New Mexico State University

News Center

Reducing the Risk of Bee Attacks

LAS CRUCES -- Fall is not the only thing in the air. A series of bee stingings, both European and Africanized, may have some New Mexicans wondering how to protect themselves.

"There are a number of things that people can do to reduce the risk of being stung," said Mike English, entomologist with New Mexico State University's Cooperative Extension Service. "First, you want to reduce the risk of accidentally disturbing a bee hive when doing outdoor activities."

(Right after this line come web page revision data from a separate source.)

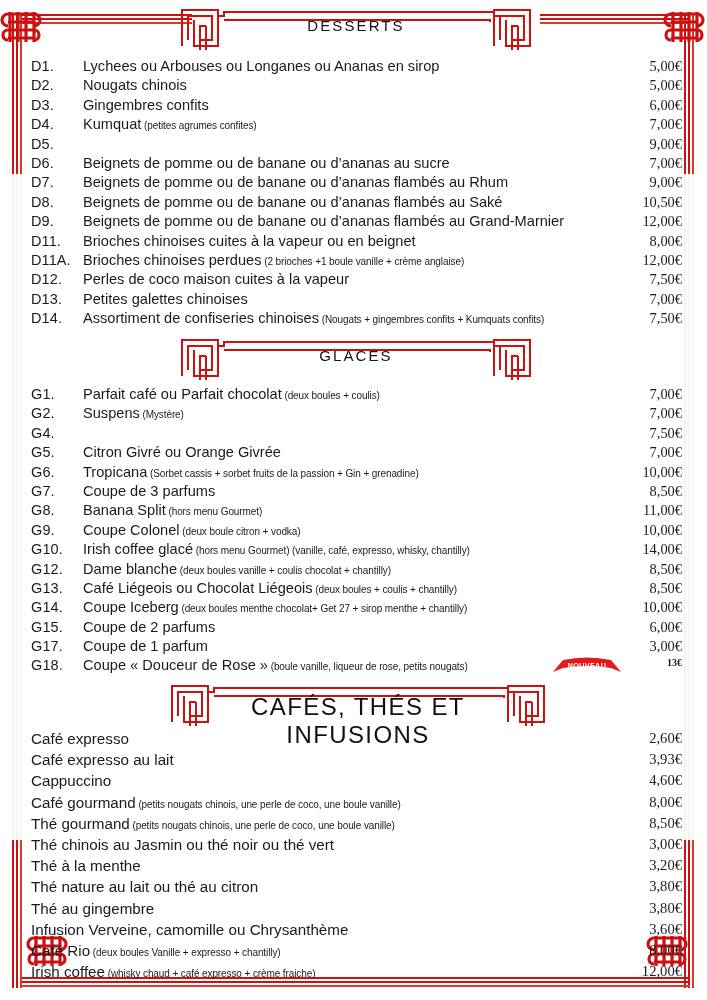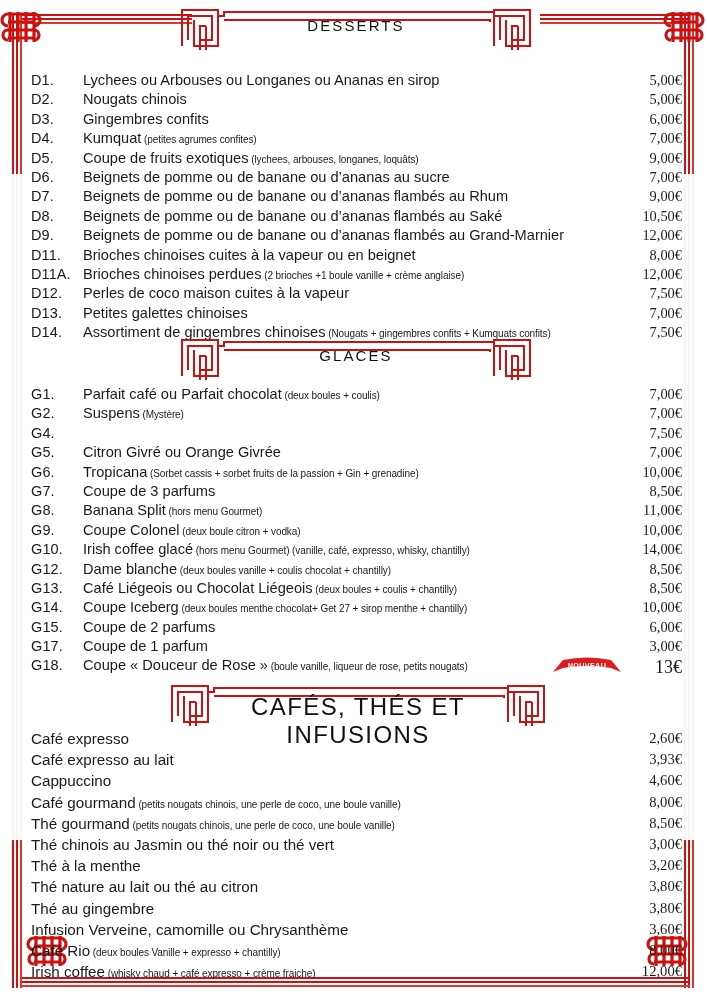"D1." #list-desserts { margin-top: 14px -> none }
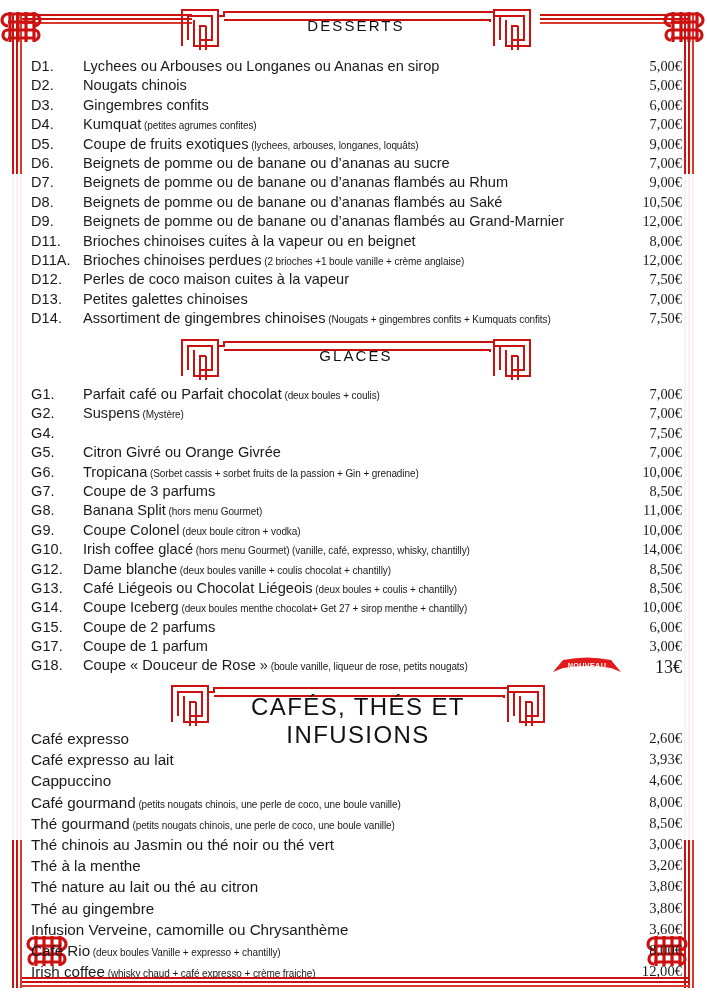"Coupe de fruits exotiques (lychees," span.name { html: <span><span>Coupe de fruits exotiques</span><span> (lychees, arbouses, longanes, loquâts)</span></span> -> none }
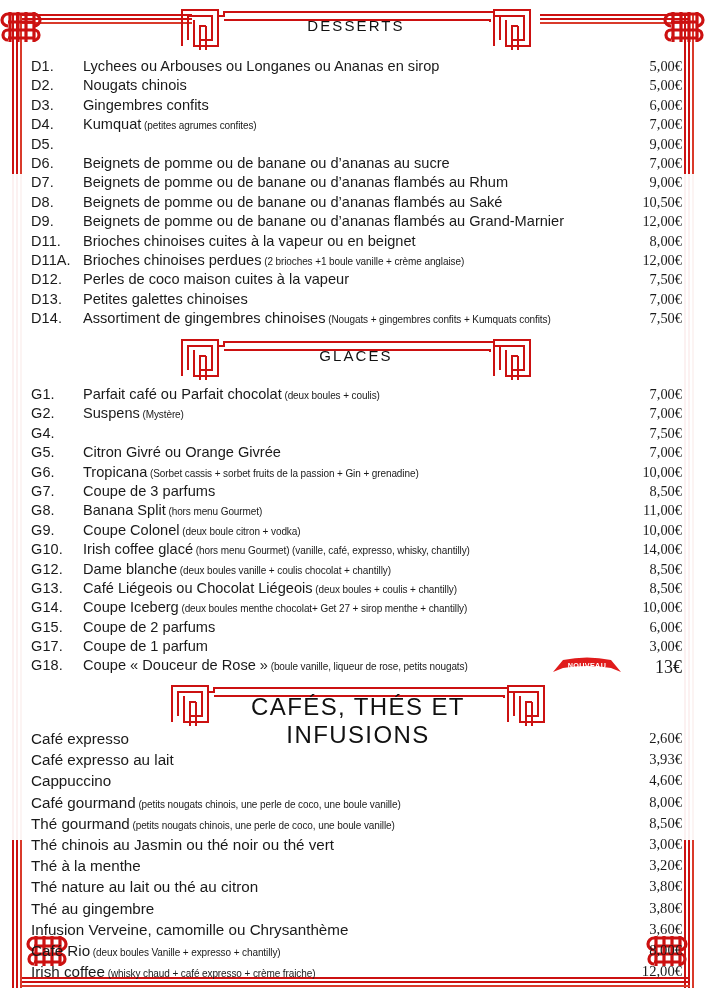"Assortiment de gingembres chinoises" span { text: gingembres -> confiseries }
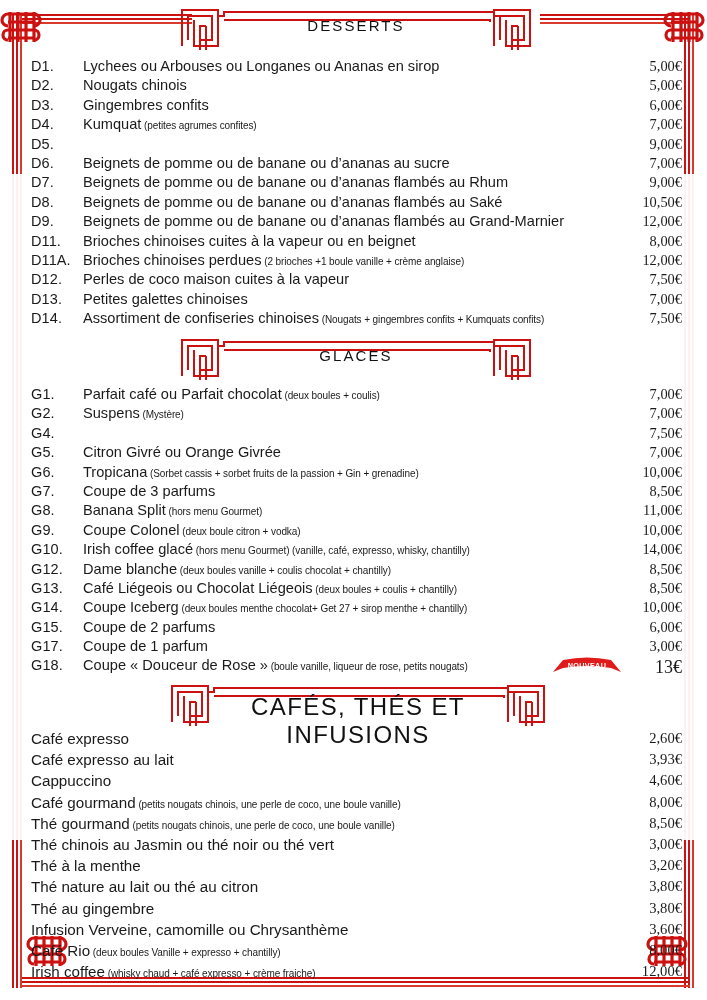"13€" .price.bold { font-size: 18px -> 10px; font-weight: normal -> bold }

English said people working or playing outdoors, should follow these tips:

* Know potential bee nesting sites. Bees like to nest in the ground, tree hollows, rock piles, old tires, rotten logs, wood stacks, trash cans, park shelters, bird houses, hunting blinds, under picnic tables and other areas that offer shelter.
* Scout the area for bees before choosing a picnic site or setting up camp. Never let children play in an area that has not been checked for bees.
* Do not climb into a hunting blind before checking for bees. Also, watch for bees in and out of the blind.
* Listen and watch for bees when hiking. Never step or turn over logs or rocks where bees can be nesting.
* Be alert when operating heavy machinery in junk yards, salvage yards, fields and other areas that offer nesting places for bees.
* Watch for bees flying around any recreational or work site and listen for buzzing sounds. If bees are seen or heard, leave the area immediately.
* Be prepared in advance in case bees do attack. Have an escape plan to run away and get inside a car or building for protection.